Estamos fazendo barulho sobre o crescimento da representatividade das mulheres como investidoras, como profissionais e porta vozes do universo de ações e devemos ter os mesmos olhos e ouvidos atentos se as empresas que investimos estão nesse mesmo movimento. O diálogo com as investidoras e a inclusão de um olhar plural não fica a cargo só dos agentes de mercado, mas também das empresas. Afinal, são elas que estão inseridas na economia real e tomam dinheiro através de ações ou outros instrumentos do mercado de capitais para financiar seus projetos.

Quando olhamos para os cargos de liderança e de tomada de decisão das empresas, as mulheres ainda não minoria no Brasil. Um estudo recente aponta que temos apenas cinco empresas brasileiras listadas com que o cargo de CEO (Chief Executive Officer, em português Diretor Executivo – a cadeira mais alta da hierarquia das empresas) é ocupado por uma mulher.

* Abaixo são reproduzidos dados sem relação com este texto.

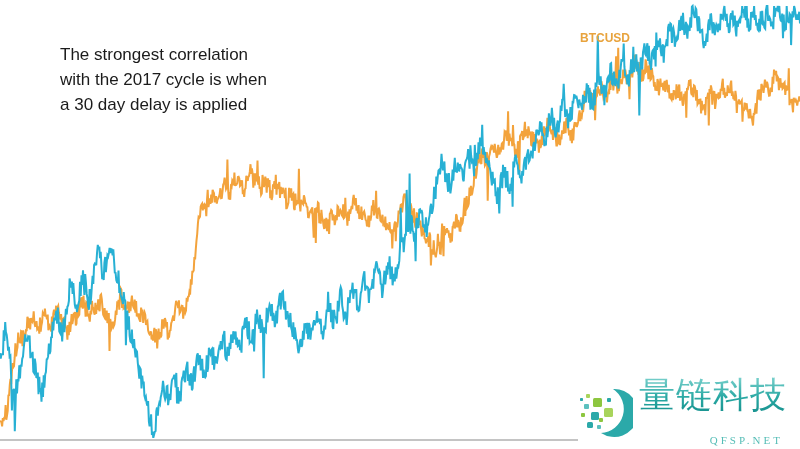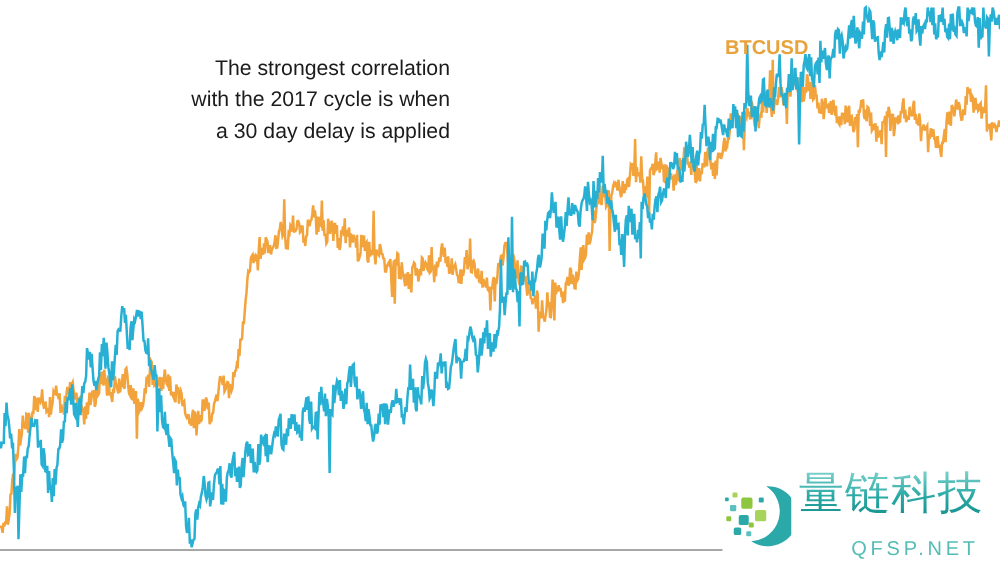--- a/index.html
+++ b/index.html
@@ -20,37 +20,37 @@
     left: 0;
     top: 0;
     width: 800px;
     height: 449px;
   }
   .annotation {
     position: absolute;
     left: 60px;
     top: 42px;
     width: 300px;
-    text-align: right;
+    text-align: left;
     font-size: 17px;
     line-height: 25px;
     color: #1b1b1b;
     font-family: "Liberation Sans", sans-serif;
     white-space: pre-line;
   }
   .series-label {
     position: absolute;
     font-weight: bold;
     font-family: "Liberation Sans", sans-serif;
     line-height: 23px;
   }
   #label-btcusd {
     left: 580px;
     top: 27px;
-    font-size: 16px;
+    font-size: 12px;
     color: #E8A33D;
   }
   #label-cycle {
     left: 678px;
     top: 124px;
     font-size: 16px;
     color: #2AAFD0;
     text-align: left;
     white-space: pre-line;
   }
@@ -81,25 +81,25 @@
     line-height: 38px;
     letter-spacing: 1px;
     font-family: "DejaVu Sans", sans-serif;
     background: linear-gradient(180deg, #7fd3cf 0%, #2aa9a4 55%, #17918e 100%);
     -webkit-background-clip: text;
     background-clip: text;
     color: #2aa9a4;
     -webkit-text-fill-color: transparent;
   }
   #watermark-domain {
-    font-size: 16px;
+    font-size: 11px;
     line-height: 14px;
     letter-spacing: 3px;
     color: #55bdb6;
-    font-family: Liberation Sans, sans-serif;
+    font-family: Liberation Serif, serif;
     margin-top: 19px;
     margin-right: 4px;
   }
 </style>
 </head>
 <body>
 
 <div id="stage">
 
   <svg id="chart-svg" viewBox="0 0 800 449" preserveAspectRatio="none">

*Fonte: Teva Índices, XP Investimentos.

A Teva Índices considera no estudo um universo de 177 empresas brasileiras listadas, com três critérios de elegibilidade: (i) free float: não são consideradas as empresas que possuem menos de 4,0% de suas ações em circulação; (ii) valor de mercado: Não são consideradas empresas abaixo de R$ 300 milhões e (iii) volume negociado: não são consideradas empresas abaixo de R$ 100 milhões.

Expandindo esse olhar para o Conselho de Administração das empresas, a representatividade das mulheres também tem muito o que crescer nos grupos de decisores. Foram levantadas apenas sete empresas em que o número de conselheiras represente 40% ou mais do Conselho.

Empresas brasileiras listadas com mulheres representando 40% ou mais do Conselho*

*Fonte: Teva Índices.

A Teva Índices considera no estudo empresas com pelo menos 1% de ações em circulação (ou free float), capitalização de mercado mínima de R$ 300 milhões, volume de negociação no mês de referência (03/2021) superior a R$ 20 milhões e no mínimo duas mulheres no conselho de administração. O estudo também considera apenas cargos efetivos, exclui empresas em recuperação judicial ou extra judicial e aquelas que não estejam em dia com informes regulatórios.

Nesse contexto, o caminho também é longo por parte das companhias para trazerem a pauta da representatividade das mulheres nas cadeiras de decisão. Esse é inclusive um ponto de avaliação por parte de diversos investidores institucionais e internacionais, que cobram cada vez mais das empresas responsabilidade em questão ambientais (E), sociais (S) e de governança (G).

A análise ESG, um conceito global que avalia as empresas e os diferentes investimentos do ponto de vista de sustentabilidade tem ganhado força nos mercados internacionais, o que reflete na bolsa brasileira dado que quase 50% dos investidores da B3 são estrangeiros. Nessa análise, a representatividade das mulheres no quadro de funcionários e nos cargos de liderança das instituições é uma das métricas de diversidade, que está incluída no quesito de responsabilidade social (S) da empresa.

Por fim, para darmos continuidade ao movimento de mulheres na bolsa, é justo que estejamos nas diferentes cadeiras, nas diferentes posições de liderança e podendo escolher de que lado queremos estar: investidoras, profissionais do mercado financeiro ou empresárias de sucesso. O importante é lembrar que estamos conquistando nosso espaço, e tem muito lugar para ser alcançado ainda.